A entidade máxima do futebol vem sendo criticada após suspender a punição por cartão vermelho do atacante Folarin Balogun, dos Estados Unidos, em meio a suposta interferência política.
O ex-presidente Donald Trump teria feito três ligações diretas a dirigentes da FIFA para pressionar pela liberação do jogador antes de um confronto decisivo de mata-mata contra a Bélgica.
A interseção entre o futebol global e a influência geopolítica ganha o centro das atenções enquanto a FIFA tenta conciliar um calendário de torneios de alto perfil com controvérsias disciplinares sem precedentes. Segundo dados recentes de mercado, a entidade máxima do futebol mundial está, neste momento, em negociações ativas para sediar o Mundial de Clubes de 2029 no Catar. O torneio proposto aconteceria no inverno e teria um formato ampliado, com 48 equipes. Essa expansão evidencia uma mudança profunda na estratégia do esporte global, à medida que as autoridades buscam capitalizar o sucesso comercial do calendário de clubes recém-reestruturado.

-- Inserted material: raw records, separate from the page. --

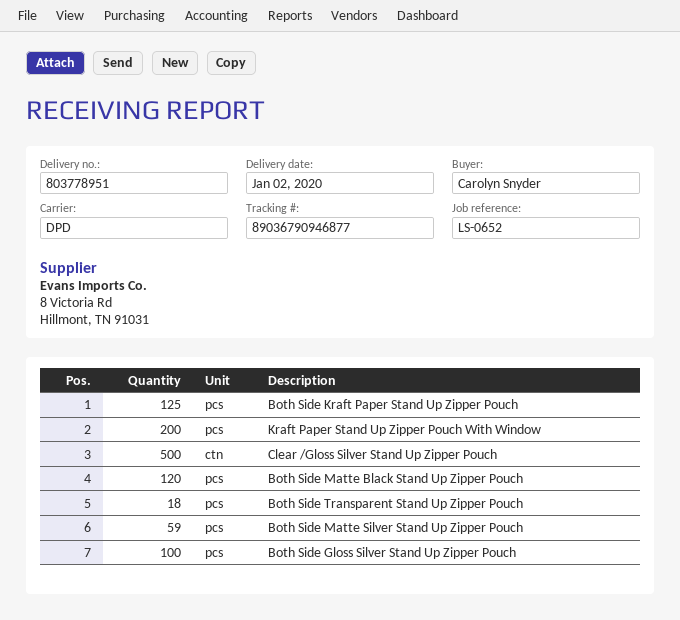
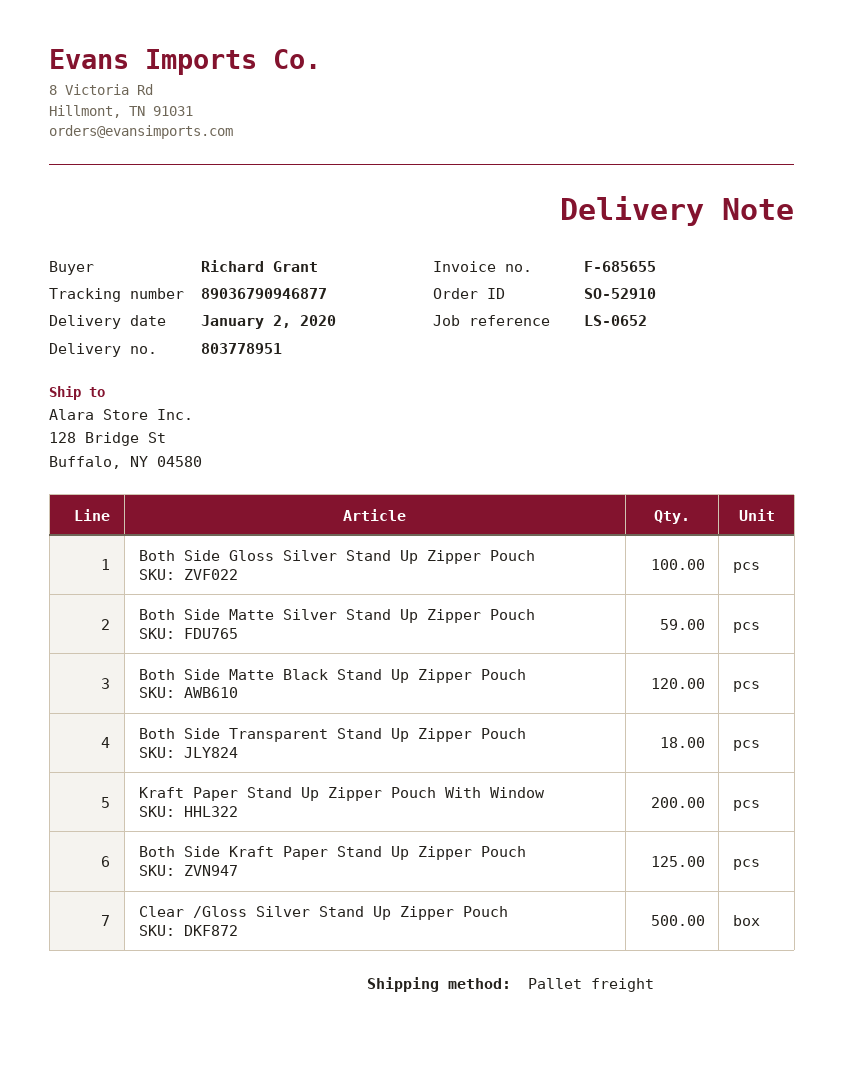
ordered by: Carolyn Snyder -> Richard Grant
shipping method: DPD -> pallet freight

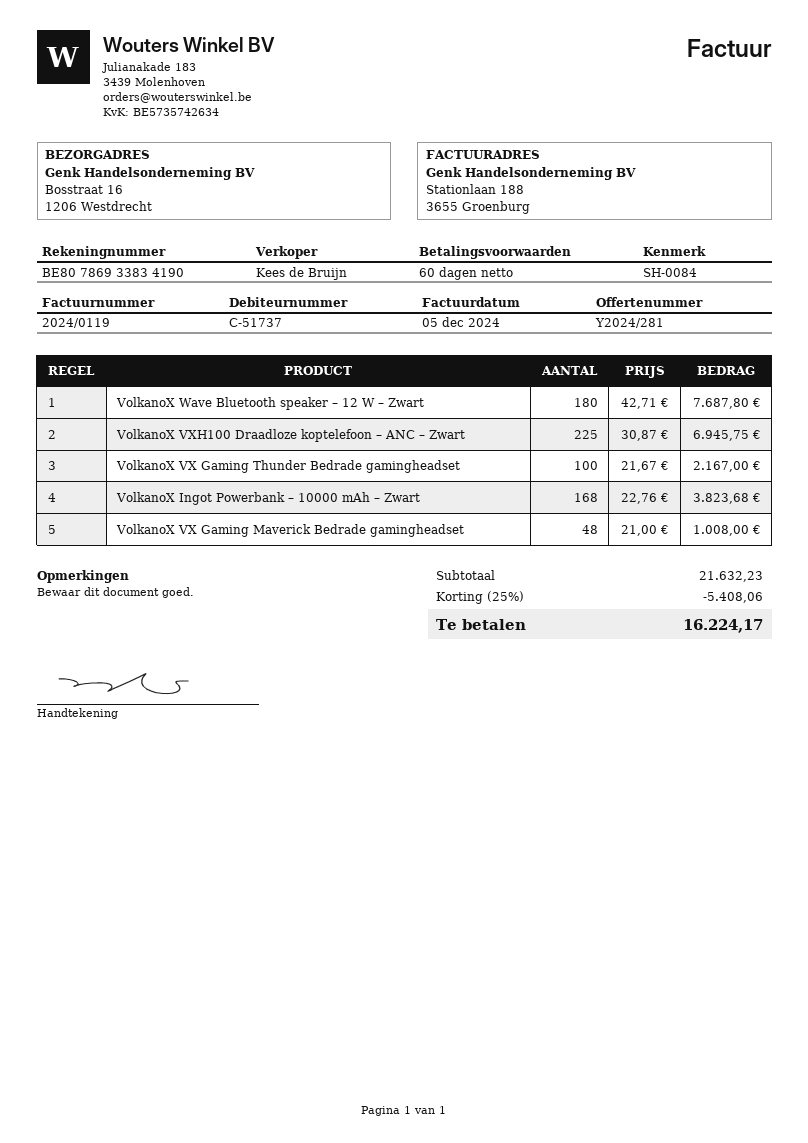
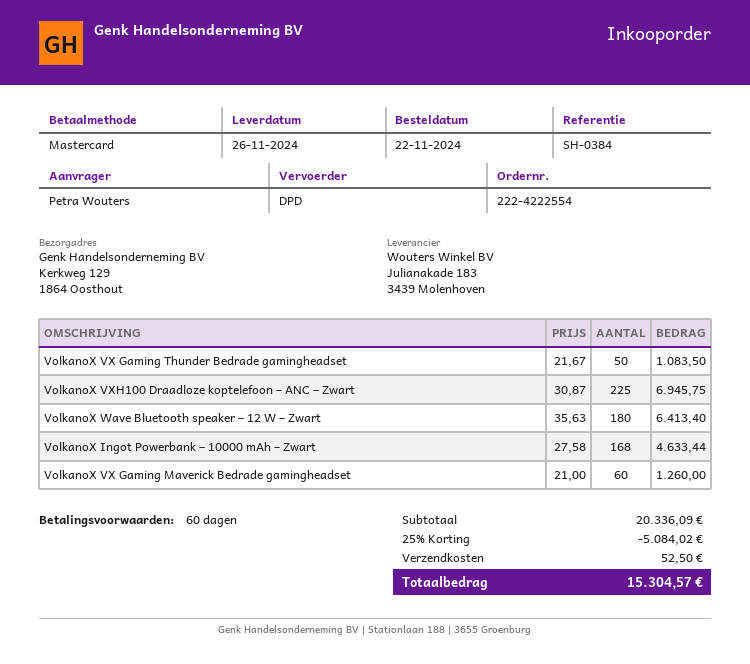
reference: SH-0084 -> SH-0384
ship to: Bosstraat 16, 1206 Westdrecht -> Kerkweg 129, 1864 Oosthout
VolkanoX Wave Bluetooth speaker – 12 W – Zwart: 180 x 42.71 = 7687.80 -> 180 x 35.63 = 6413.40
VolkanoX VX Gaming Thunder Bedrade gamingheadset: 100 x 21.67 = 2167.00 -> 50 x 21.67 = 1083.50
VolkanoX Ingot Powerbank – 10000 mAh – Zwart: 168 x 22.76 = 3823.68 -> 168 x 27.58 = 4633.44
VolkanoX VX Gaming Maverick Bedrade gamingheadset: 48 x 21.00 = 1008.00 -> 60 x 21.00 = 1260.00
subtotal: 21632.23 -> 20336.09
discount: 25% = 5408.06 -> 25% = 5084.02
shipping: none -> 52.50
total: 16224.17 -> 15304.57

Enquanto as negociações avançam no Oriente Médio, a entidade lida simultaneamente com as fortes repercussões da Copa do Mundo FIFA de 2026. O atacante da seleção dos Estados Unidos, Folarin Balogun, teve sua suspensão por cartão vermelho direto surpreendentemente anulada pouco antes de um confronto decisivo pelas oitavas de final contra a Bélgica. O atacante do Monaco havia sido expulso após uma revisão em vídeo mostrar sua chuteira acertando o tornozelo de Tarik Muharemovic durante a vitória sobre a Bósnia e Herzegovina. As autoridades contornaram as regras padrão de cartão vermelho irrecorrível ao invocar o Artigo 27 do código disciplinar. Essa cláusula rara permite que o comitê judicial suspenda uma sanção.
O uso do Artigo 27 para anular decisões de arbitragem continua sendo alvo de forte contestação, embora não seja totalmente inédito na era recente. A entidade máxima já havia recorrido à mesma cláusula para liberar Cristiano Ronaldo para atuar nas primeiras partidas de um torneio após um cartão vermelho em um jogo das eliminatórias contra a República da Irlanda. Federações rivais se recusam a aceitar em silêncio a decisão mais recente. A Royal Belgium Football Association divulgou um duro comunicado público acusando a FIFA de violar regulamentos explícitos da competição, distribuídos a todas as associações-membro participantes. Autoridades belgas agora avaliam possíveis medidas legais para proteger os princípios fundamentais de fair play no futebol internacional.